TASK REQUIREMENTS: Set out exactly, and with nothing added, the line containing "jelentkezést, és elkészíti a mezőny összesorsolását." and every line after it through the final line of the data.

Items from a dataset
┄┄┄┄┄┄
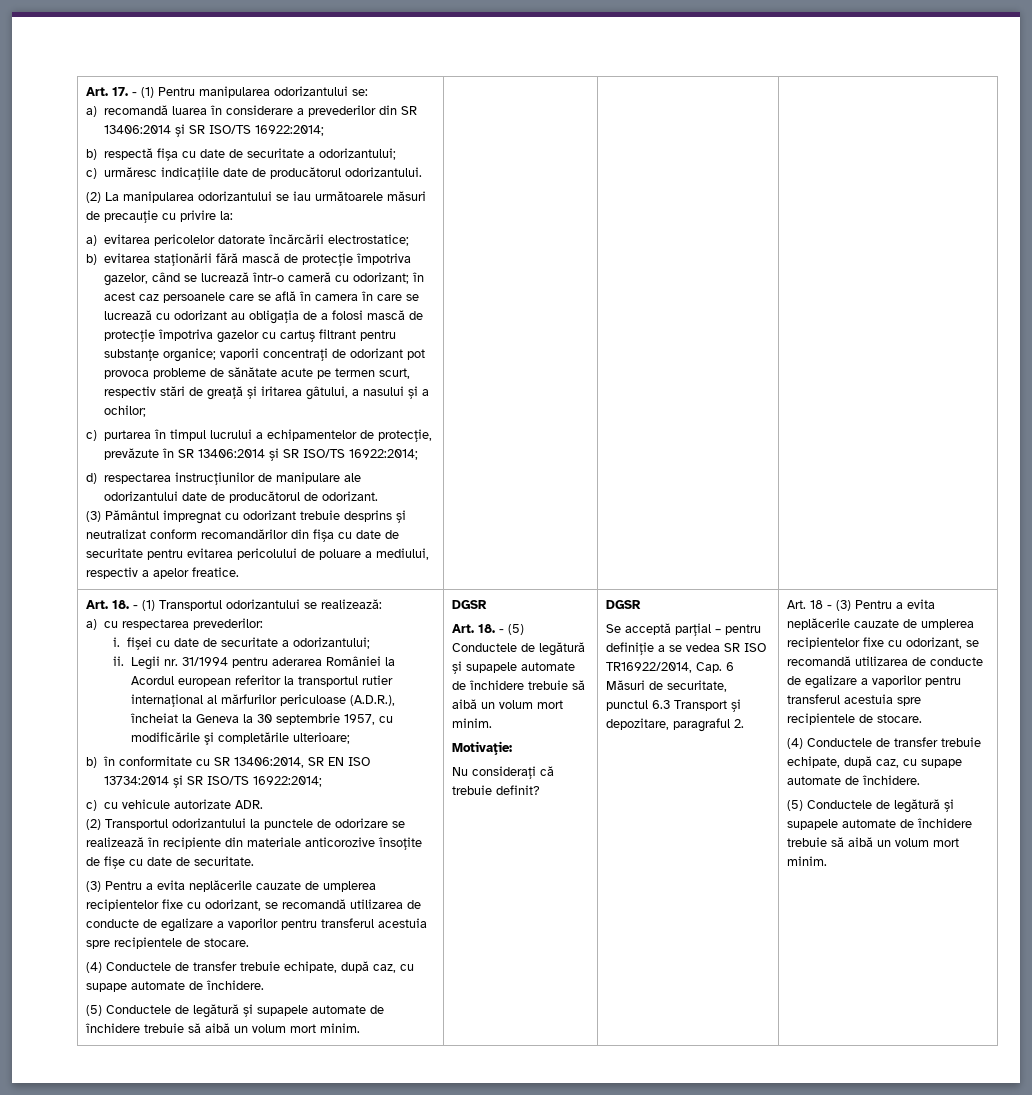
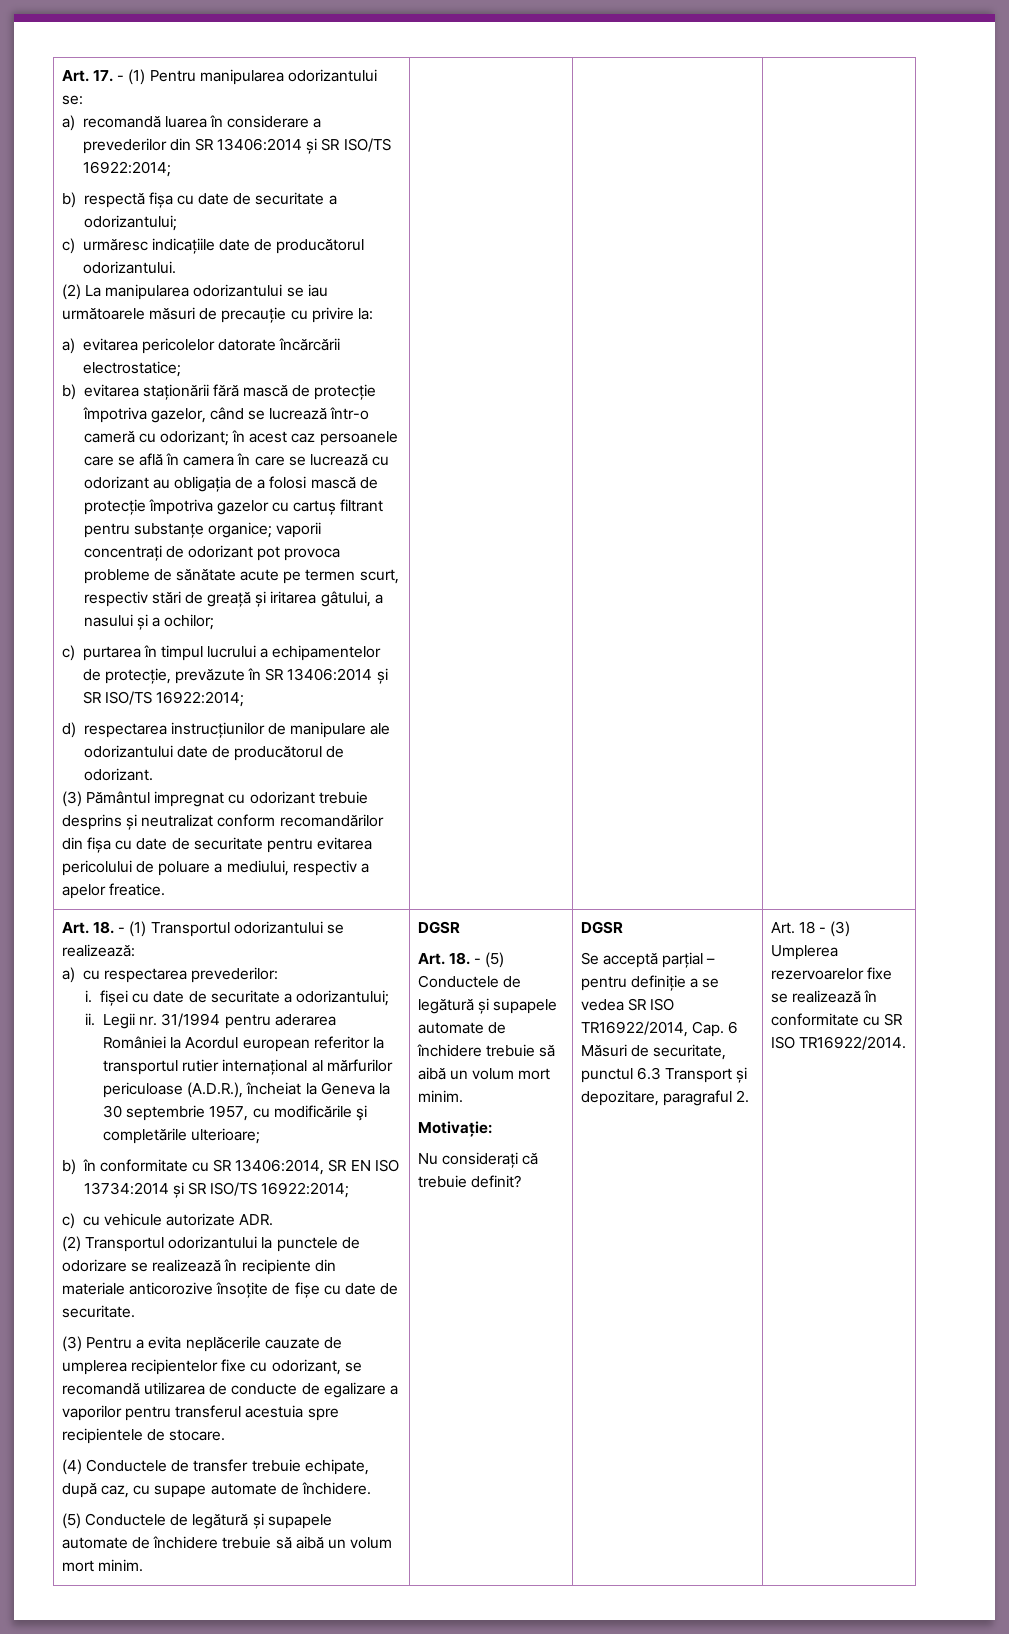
- Art. 18 - (3) Pentru a evita neplăcerile cauzate de umplerea recipientelor fixe cu odorizant, se recomandă utilizarea de conducte de egalizare a vaporilor pentru transferul acestuia spre recipientele de stocare.
- (4) Conductele de transfer trebuie echipate, după caz, cu supape automate de închidere.
- (5) Conductele de legătură și supapele automate de închidere trebuie să aibă un volum mort minim.
+ Art. 18 - (3) Umplerea rezervoarelor fixe se realizează în conformitate cu SR ISO TR16922/2014.

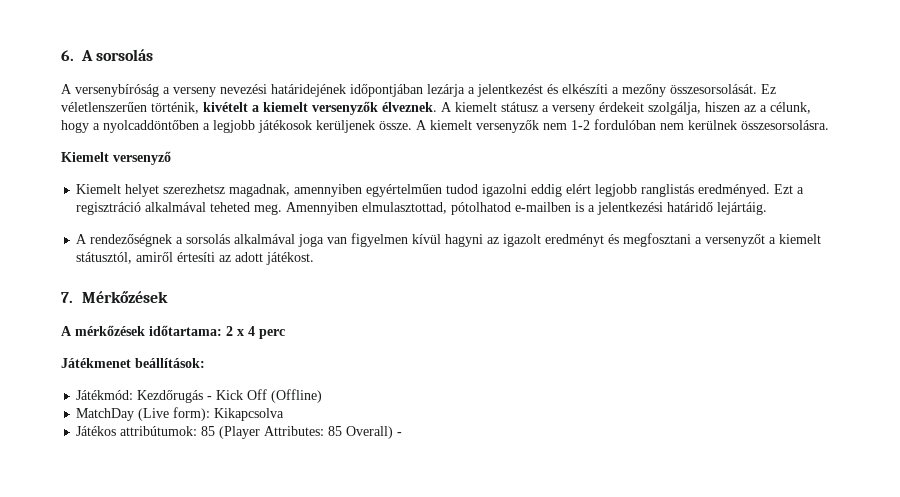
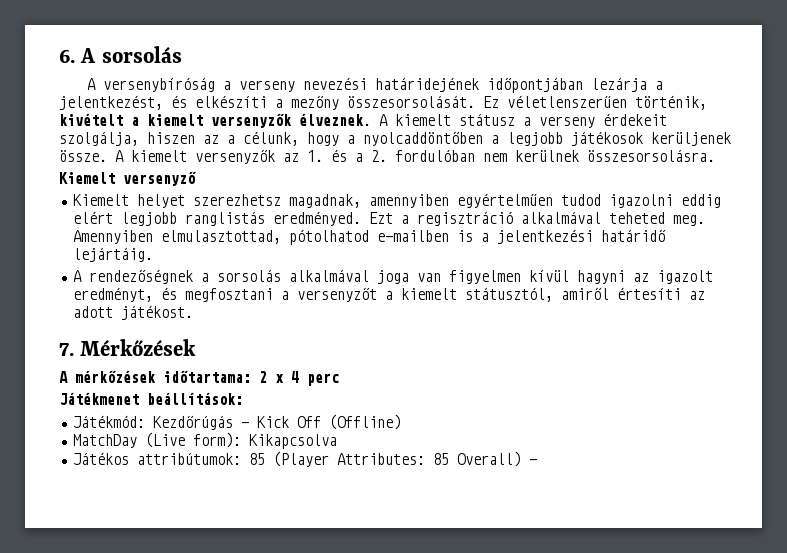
- A versenybíróság a verseny nevezési határidejének időpontjában lezárja a jelentkezést és elkészíti a mezőny összesorsolását.
+ A versenybíróság a verseny nevezési határidejének időpontjában lezárja a jelentkezést, és elkészíti a mezőny összesorsolását.
- A kiemelt versenyzők nem 1-2 fordulóban nem kerülnek összesorsolásra.
+ A kiemelt versenyzők az 1. és a 2. fordulóban nem kerülnek összesorsolásra.
- A rendezőségnek a sorsolás alkalmával joga van figyelmen kívül hagyni az igazolt eredményt és megfosztani a versenyzőt a kiemelt státusztól, amiről értesíti az adott játékost.
+ A rendezőségnek a sorsolás alkalmával joga van figyelmen kívül hagyni az igazolt eredményt, és megfosztani a versenyzőt a kiemelt státusztól, amiről értesíti az adott játékost.
- Játékmód: Kezdőrugás - Kick Off (Offline)
+ Játékmód: Kezdőrúgás - Kick Off (Offline)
┄┄┄┄┄┄
COMPLETED TASK:
+ A versenybíróság a verseny nevezési határidejének időpontjában lezárja a jelentkezést, és elkészíti a mezőny összesorsolását.
- A kiemelt versenyzők nem 1-2 fordulóban nem kerülnek összesorsolásra.
+ A kiemelt versenyzők az 1. és a 2. fordulóban nem kerülnek összesorsolásra.
- A rendezőségnek a sorsolás alkalmával joga van figyelmen kívül hagyni az igazolt eredményt és megfosztani a versenyzőt a kiemelt státusztól, amiről értesíti az adott játékost.
+ A rendezőségnek a sorsolás alkalmával joga van figyelmen kívül hagyni az igazolt eredményt, és megfosztani a versenyzőt a kiemelt státusztól, amiről értesíti az adott játékost.
- Játékmód: Kezdőrugás - Kick Off (Offline)
+ Játékmód: Kezdőrúgás - Kick Off (Offline)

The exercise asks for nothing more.